Side Project Log 8/8/2023

This side project log covers work done from 7/12/2023 - 8/8/2023

SQUIRREL

SQUIRREL has been updated to work with INSERT INTO and SELECT queries. I also refactored much of the codebase to do error handling more elegantly and to make the parser more extensible. Here's a screenshot of table creation, data insertion, and data selection:

The biggest challenge of this part was working on the parser which has now been written three times. The approaches to the parsing were:

  1. Stepping through whitespace:

    This was my initial and naive approach to the problem. I split the input string by its whitespace and then queried values by referencing their indexes in the split string.

  2. Regex:

    This approach was cleaner than the first and led to a small parser, however it required an external dependency (which I'm trying to minimize), and would make it hard to add additional features to commands later down the line.

  3. Finite state machine:

    This solution was more verbose than the others, however it allows for easier development. This method works by splitting the query string into tokens. Tokens are the smallest piece of data that a parser recognizes. SQUIRREL gets them by splitting the input by delimiters and using the split list as tokens (excluding whitespace) SQUIRREL recognizes the following characters as delimiters:

    ' ', ',', ';', '(', ')'

    This means that the string "INSERT INTO test (id) VALUES (12);" would be parsed into the list: "INSERT", "INTO", "test", "(", "id", etc..

    Once we have our list of tokens, we iterate through them starting at a default state and perform a certain task for the given state, which usually includes switching to another state. We do this until we reach the end state.

    For example, with the above insert statement, we would start in the IntoKeyword state which would ensure that "INTO" is the current token. We would then transition to the TableName state which would read the table name and store it in the ParsedCommand struct we're returning. We would then move to the ColumnListBegin state which would look for an opening parenthesis, and switch the state to ColumnName. This process continues with the other parts of the query until the Semicolon state is reached which checks that the statement ends with a semicolon, then returns the ParsedCommand struct.

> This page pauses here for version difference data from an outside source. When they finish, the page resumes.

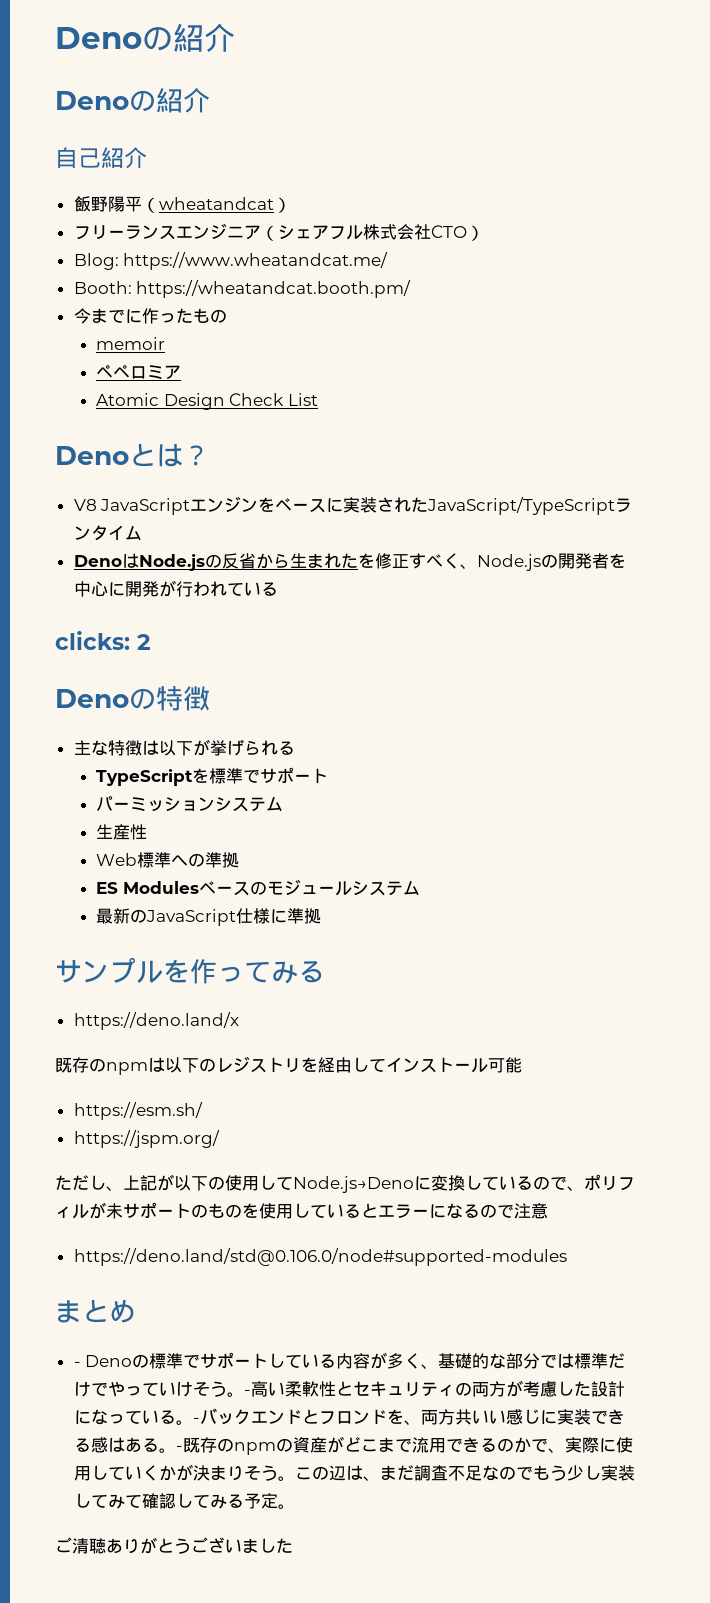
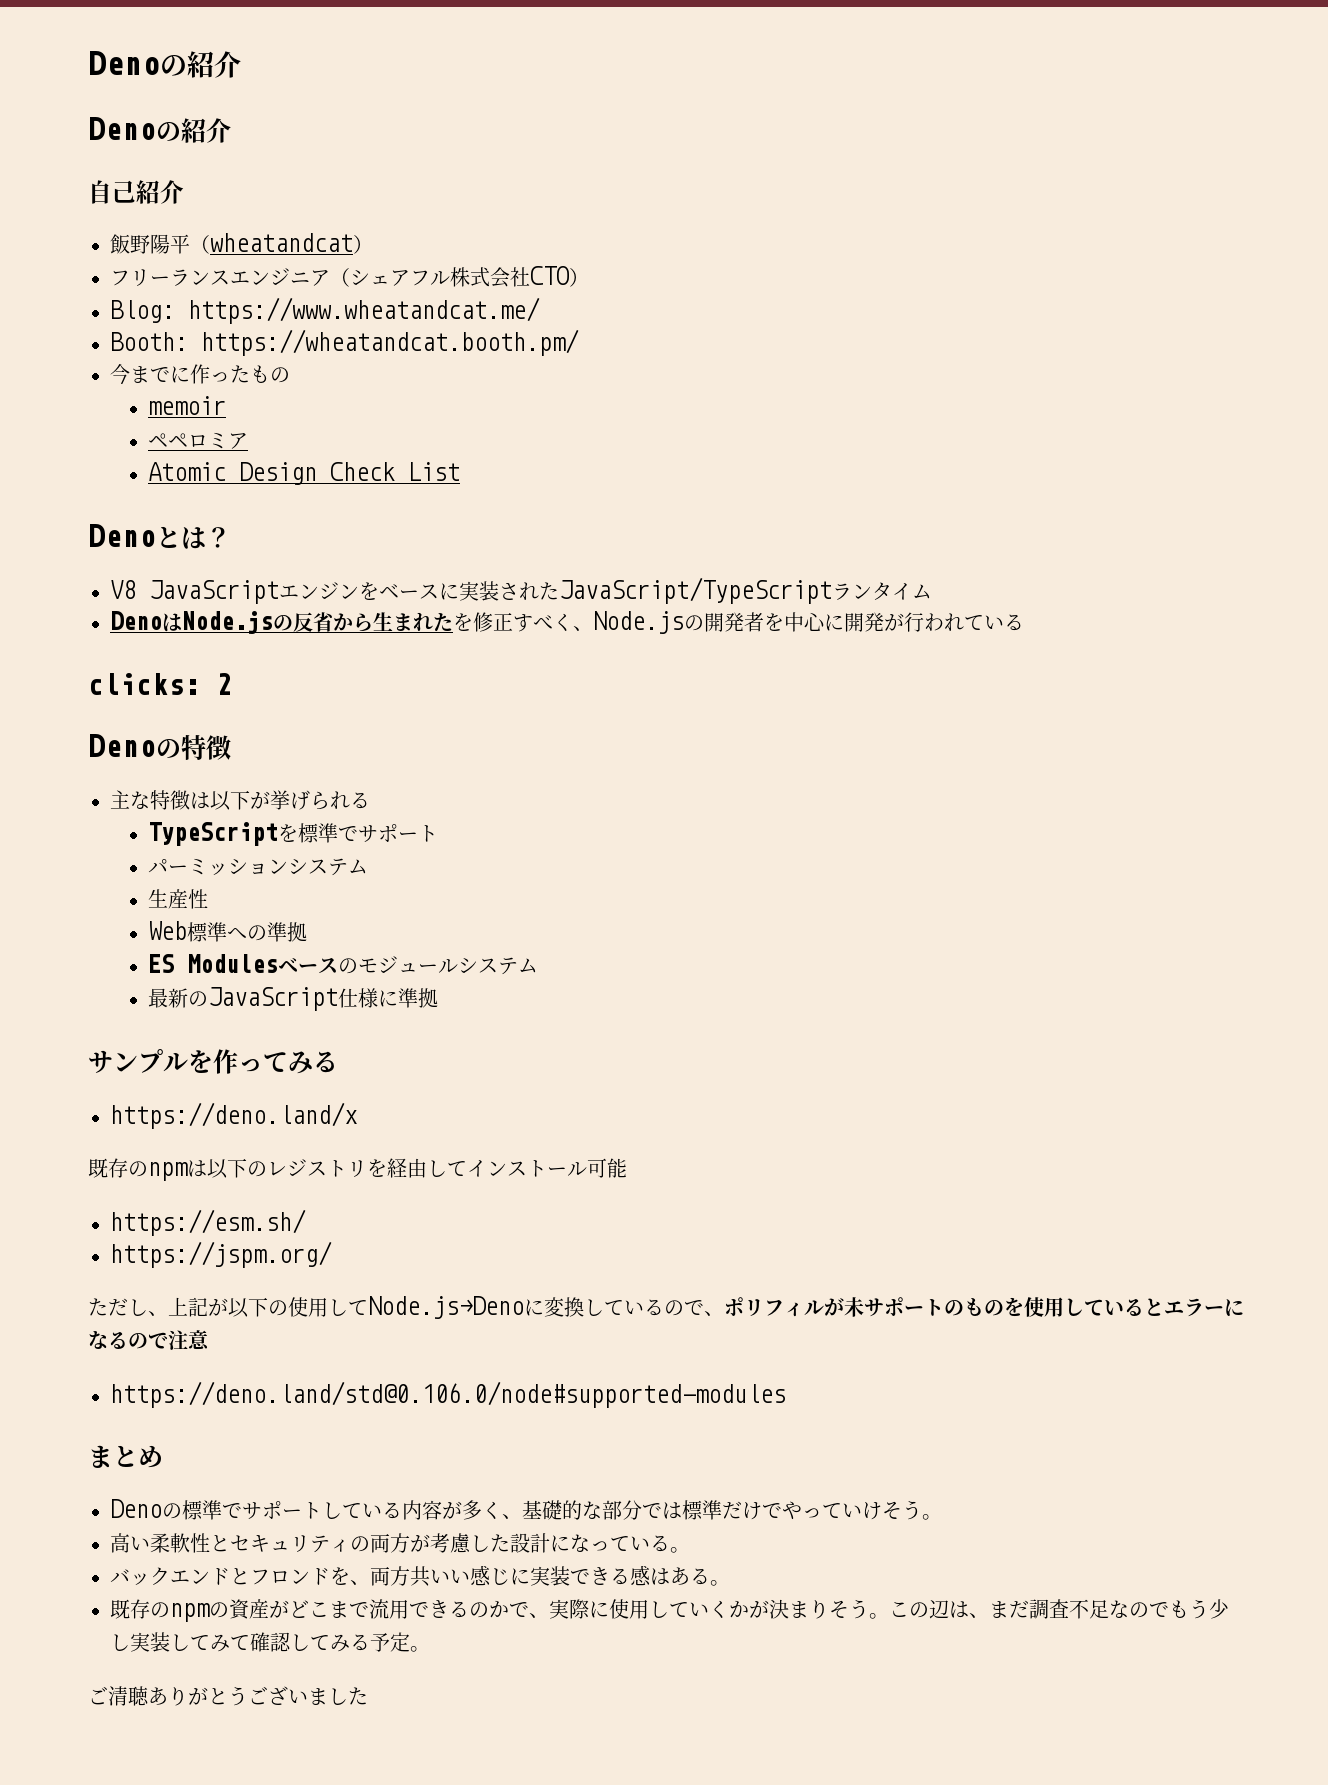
- - Denoの標準でサポートしている内容が多く、基礎的な部分では標準だけでやっていけそう。-高い柔軟性とセキュリティの両方が考慮した設計になっている。-バックエンドとフロンドを、両方共いい感じに実装できる感はある。-既存のnpmの資産がどこまで流用できるのかで、実際に使用していくかが決まりそう。
+ Denoの標準でサポートしている内容が多く、基礎的な部分では標準だけでやっていけそう。
+ 高い柔軟性とセキュリティの両方が考慮した設計になっている。
+ バックエンドとフロンドを、両方共いい感じに実装できる感はある。
+ 既存のnpmの資産がどこまで流用できるのかで、実際に使用していくかが決まりそう。

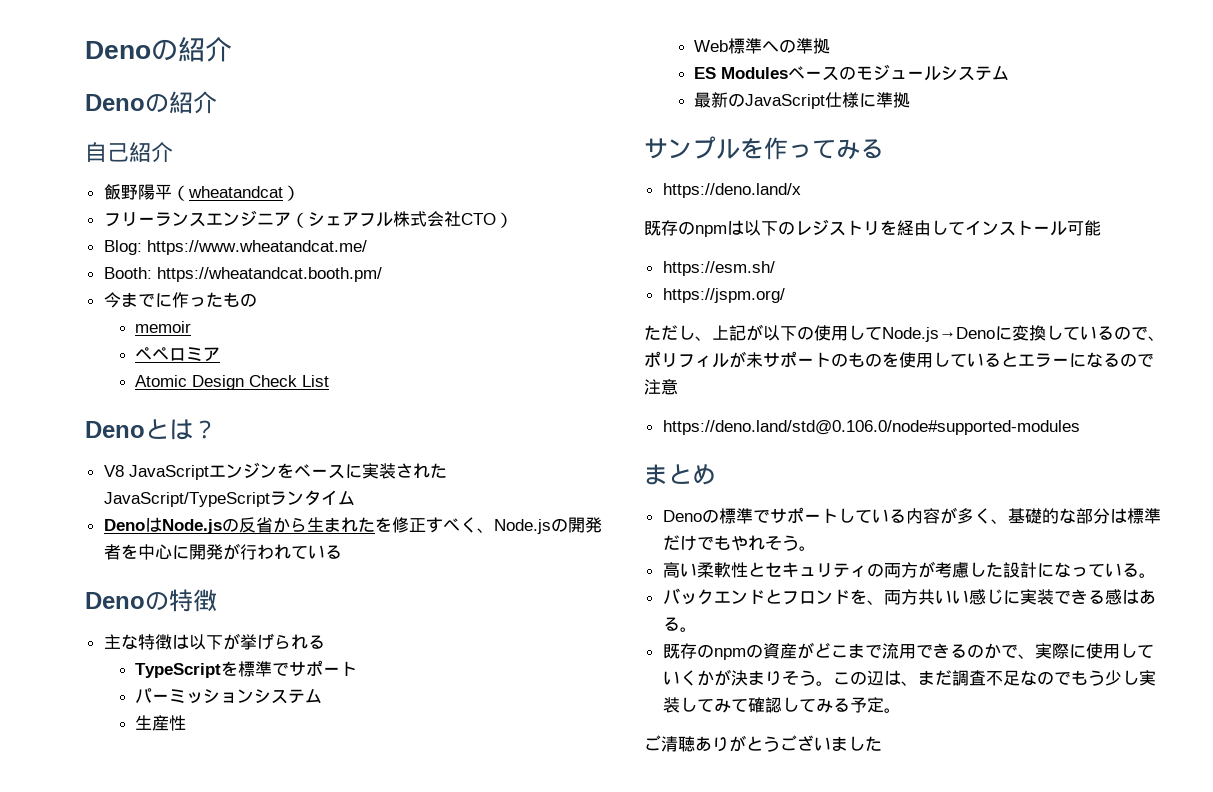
- clicks: 2
- Denoの標準でサポートしている内容が多く、基礎的な部分では標準だけでやっていけそう。
+ Denoの標準でサポートしている内容が多く、基礎的な部分は標準だけでもやれそう。

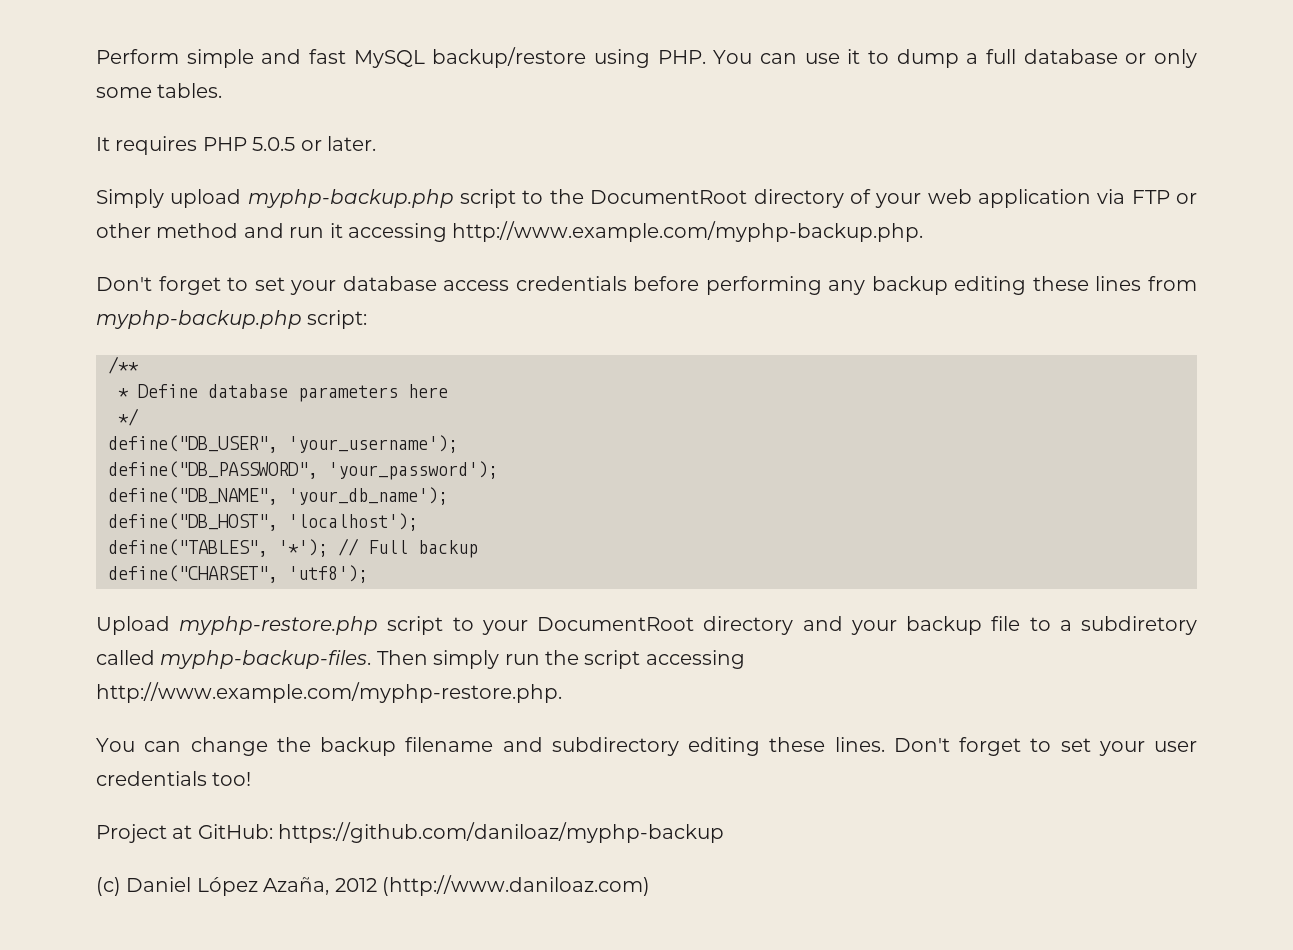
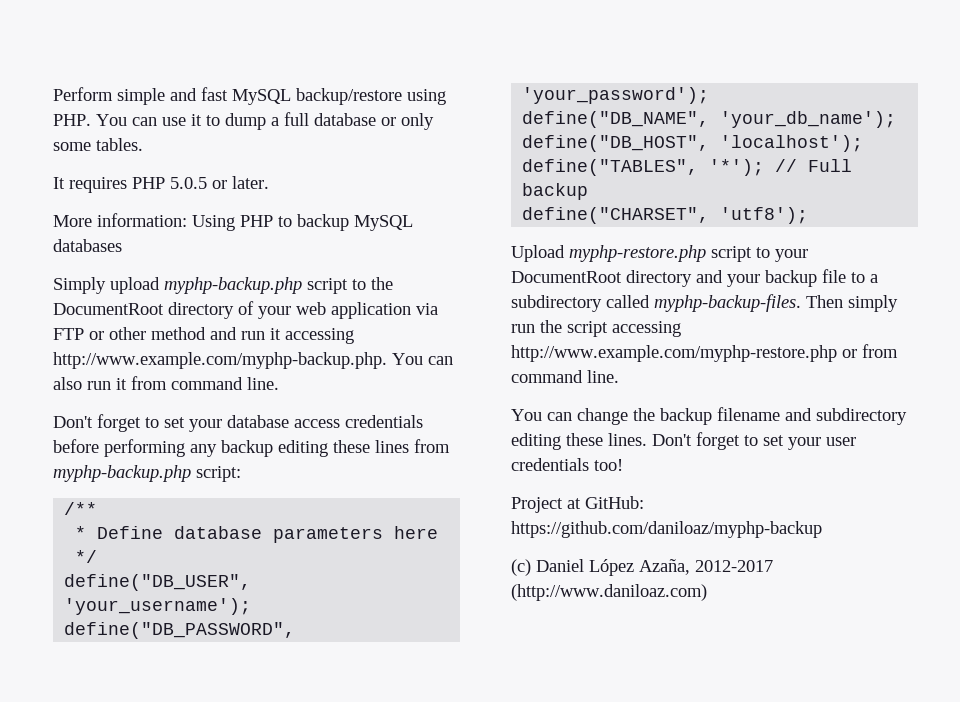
+ More information: Using PHP to backup MySQL databases
- Simply upload myphp-backup.php script to the DocumentRoot directory of your web application via FTP or other method and run it accessing http://www.example.com/myphp-backup.php.
+ Simply upload myphp-backup.php script to the DocumentRoot directory of your web application via FTP or other method and run it accessing http://www.example.com/myphp-backup.php. You can also run it from command line.
- Upload myphp-restore.php script to your DocumentRoot directory and your backup file to a subdiretory called myphp-backup-files.
+ Upload myphp-restore.php script to your DocumentRoot directory and your backup file to a subdirectory called myphp-backup-files.
- Then simply run the script accessing http://www.example.com/myphp-restore.php.
+ Then simply run the script accessing http://www.example.com/myphp-restore.php or from command line.
- (c) Daniel López Azaña, 2012 (http://www.daniloaz.com)
+ (c) Daniel López Azaña, 2012-2017 (http://www.daniloaz.com)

Next steps for this are to add column selection to SELECT statements and add WHERE clauses to SELECT statements.

Olney

I added a feature to the Olney API which scans the pittcsc (now Simplify) summer internships Github repo and parses the data into JSON format. I parsed the markdown file they have uisng regex which was relatively simple. There were some issues during development due to the changing structure of the markdown file. These issues are being fixed on a rolling basis. I expect the changes to slowdown now that the transition from pittcsc to Simplify is complete. You can access the JSON at olney.nickorlow.com/jobs.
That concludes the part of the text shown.